Question

The eighth-grade students at Keisel Middle School are divided as number of left-handed students and right-handed students by gender. Let there be $5$ times as many right-handed female students as there are left-handed female students, and there are $9$ times as many right-handed male students as there are left-handed male students. If there is a total of $18$ left-handed students and $122$ right-handed students in the school, which of the following is closest to the probability that a right-handed student selected at random is female? (Note: Assume that none of the eighth-grade students are both right-handed and left-handed.)

• A. $0.410$
• B. $0.357$
• C. $0.333$
• D. $0.250$

Answer 1

The correct option is A $0.410$

Let $x$ be the number of left handed female students and let $y$ be the number of left handed male students.
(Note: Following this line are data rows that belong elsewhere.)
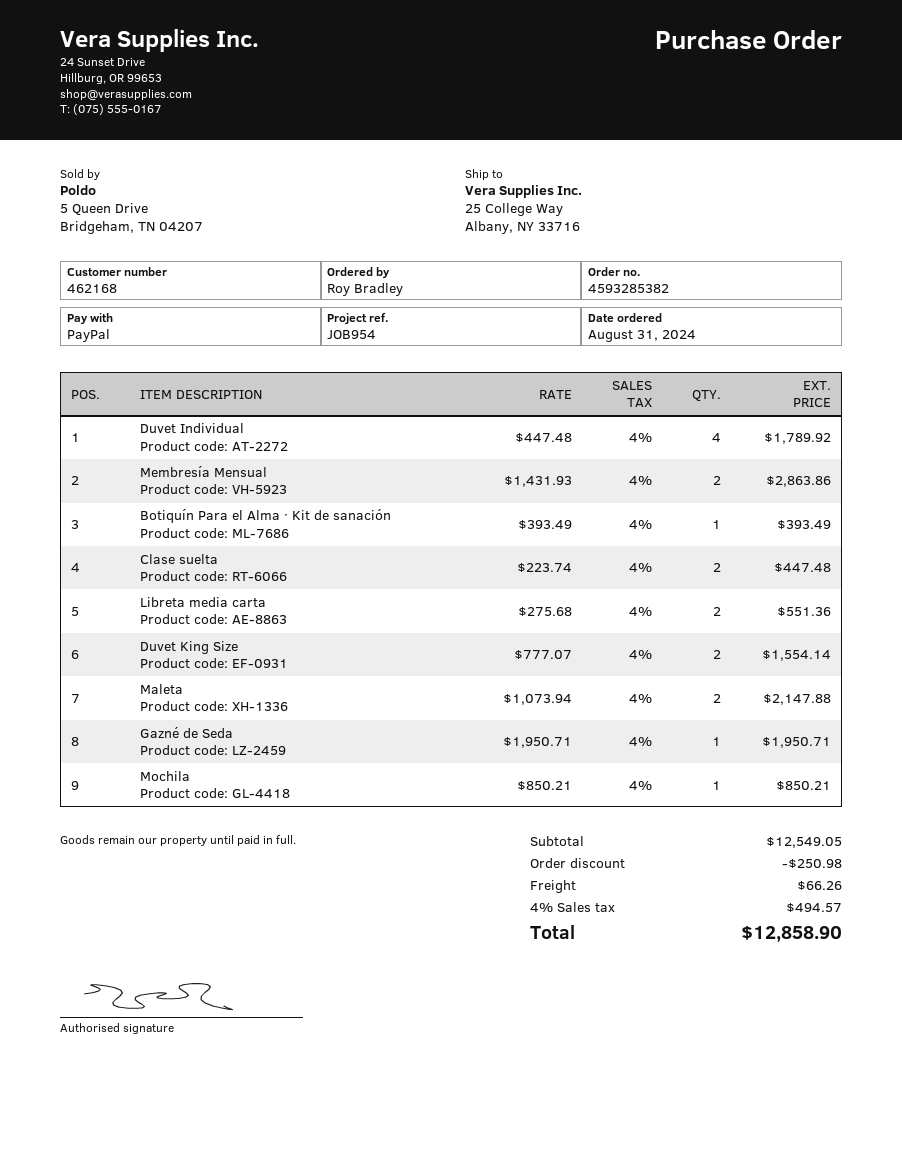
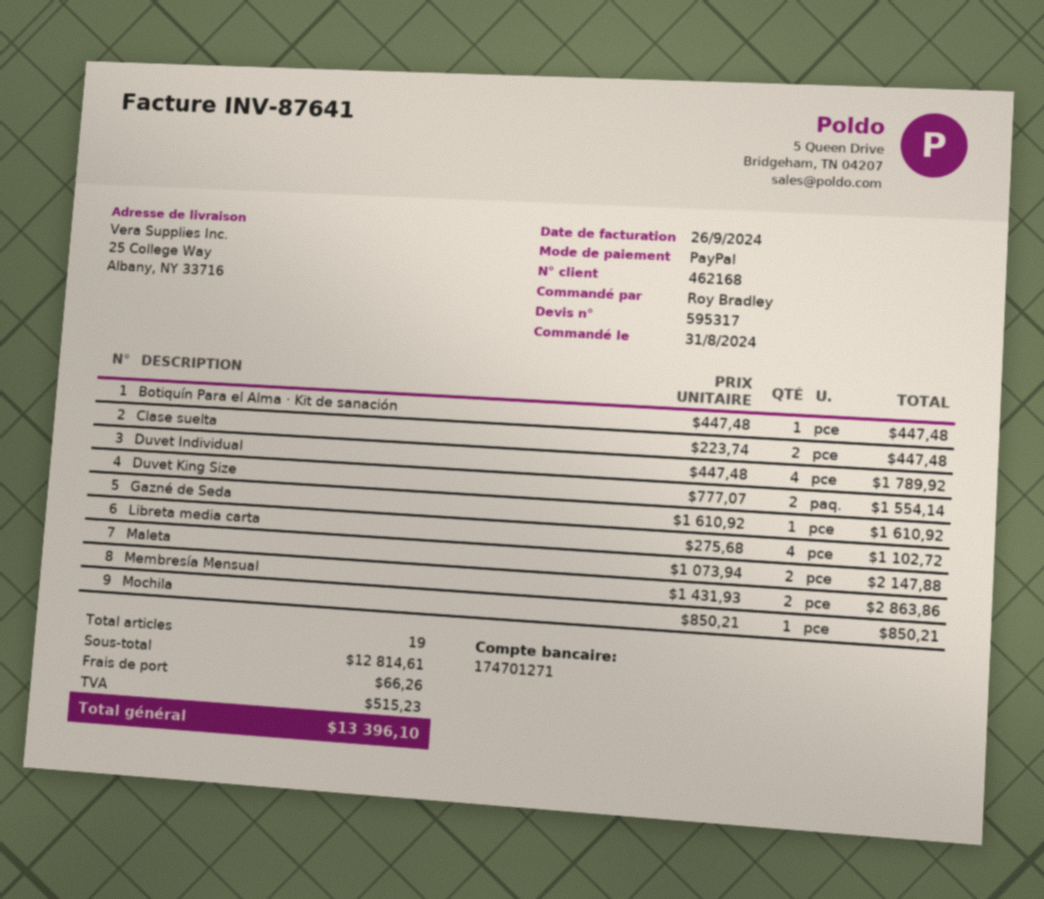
Botiquín Para el Alma · Kit de sanación: 1 x 393.49 = 393.49 -> 1 x 447.48 = 447.48
Libreta media carta: 2 x 275.68 = 551.36 -> 4 x 275.68 = 1102.72
Gazné de Seda: 1 x 1950.71 = 1950.71 -> 1 x 1610.92 = 1610.92
subtotal: 12549.05 -> 12814.61
discount: 250.98 -> none
tax: 494.57 -> 515.23
total: 12858.90 -> 13396.10

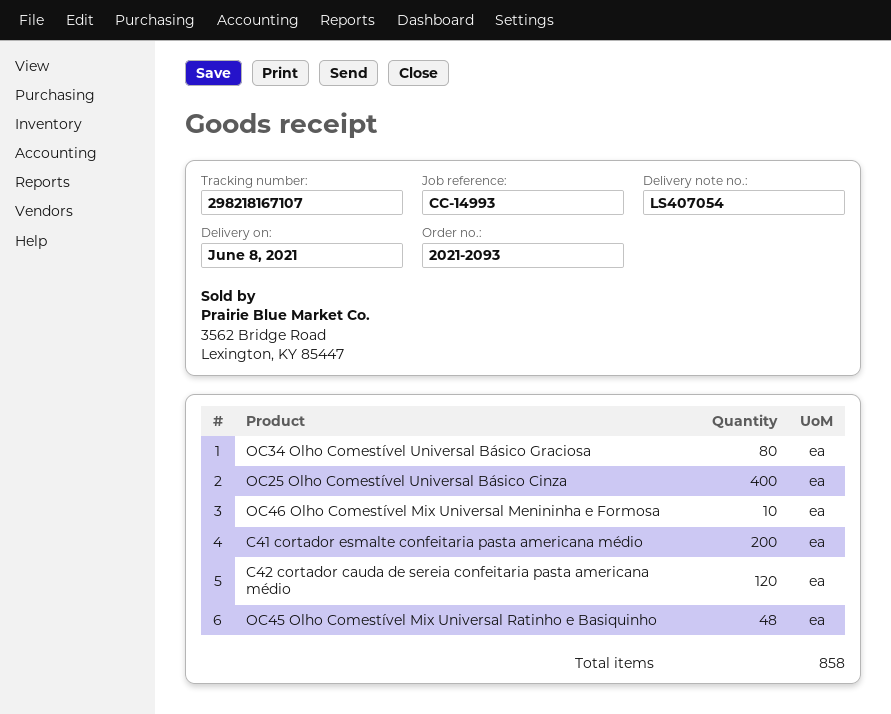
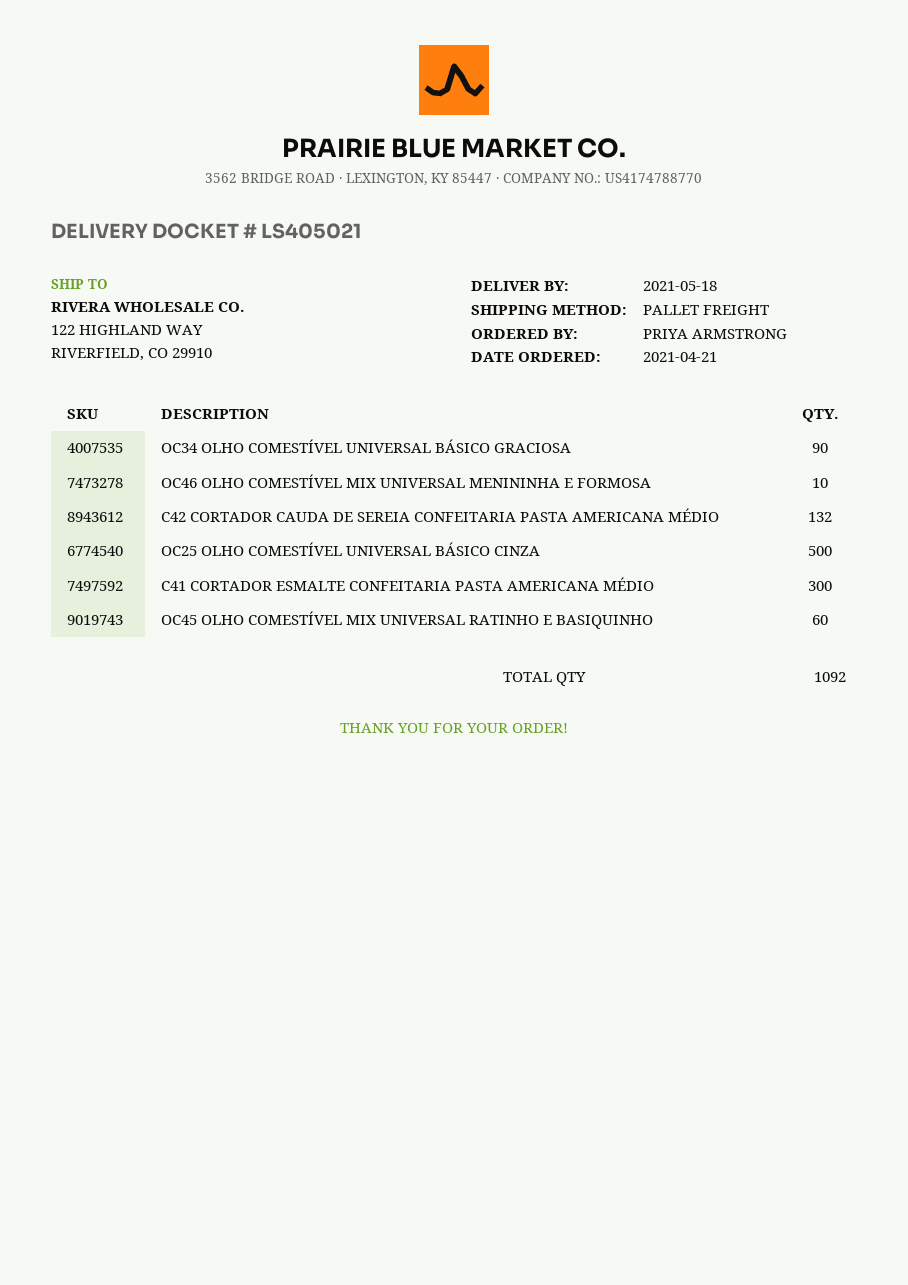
delivery note number: LS407054 -> LS405021
delivery date: 2021-06-08 -> 2021-05-18
OC34 Olho Comestível Universal Básico Graciosa: 80 -> 90
OC25 Olho Comestível Universal Básico Cinza: 400 -> 500
C41 cortador esmalte confeitaria pasta americana médio: 200 -> 300
C42 cortador cauda de sereia confeitaria pasta americana médio: 120 -> 132
OC45 Olho Comestível Mix Universal Ratinho e Basiquinho: 48 -> 60
total quantity: 858 -> 1092

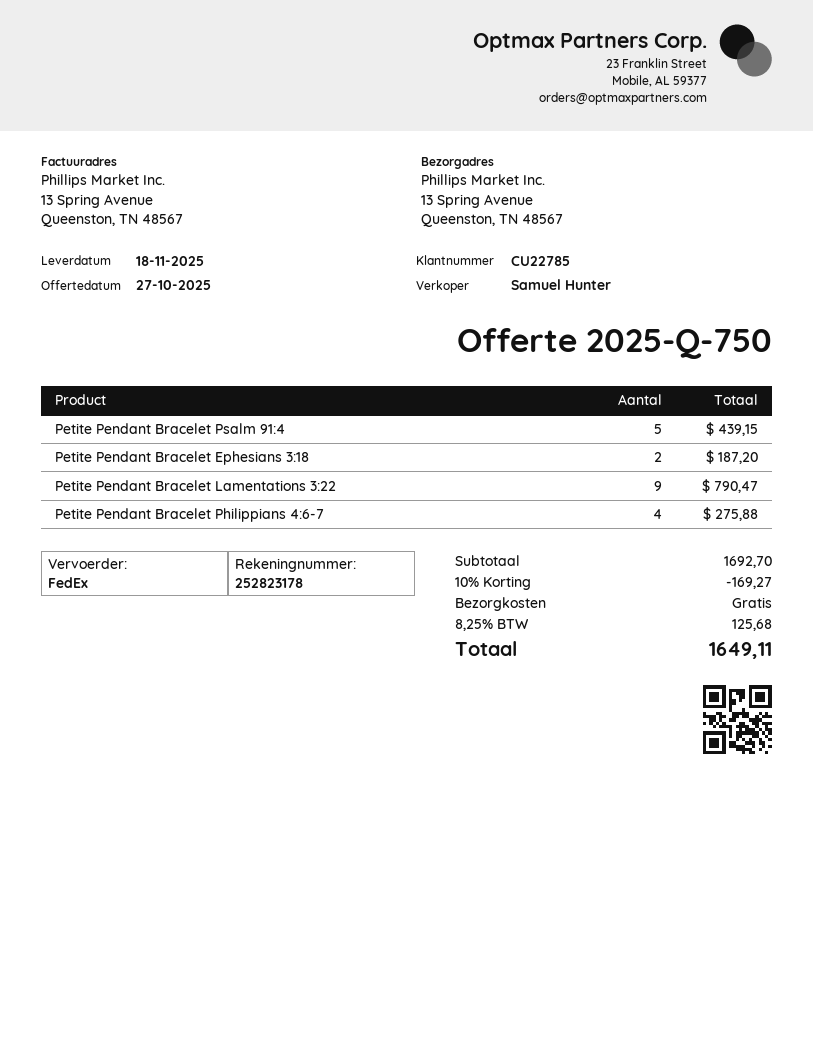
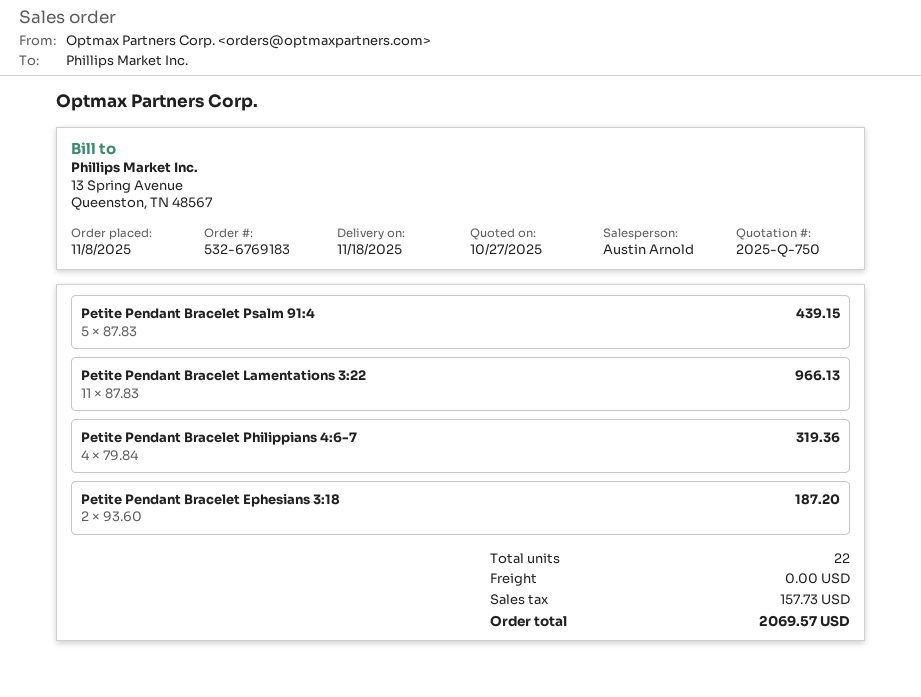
sales rep: Samuel Hunter -> Austin Arnold
Petite Pendant Bracelet Lamentations 3:22: 9 for 790.47 -> 11 for 966.13
Petite Pendant Bracelet Philippians 4:6-7: 4 for 275.88 -> 4 for 319.36
discount: 10% = 169.27 -> none
tax: 125.68 -> 157.73
total: 1649.11 -> 2069.57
Then the number of right handed female students will be $5x$ and the number of right handed male students will be $9y$. Since the total number of left handed students is $18$ and the total number of right handed students is $122$, the following system of equations must be satisfied.

$x+y=18$ and $5x+9y=122$

Solving this system gives $x=10$ and $y=8$.

Thus, $50$ of the $122$ right handed students are female. Therefore, the probability that a right handed student selected at random is female is the fraction $\frac{50}{122}$, which to the nearest thousandth is $0.410$.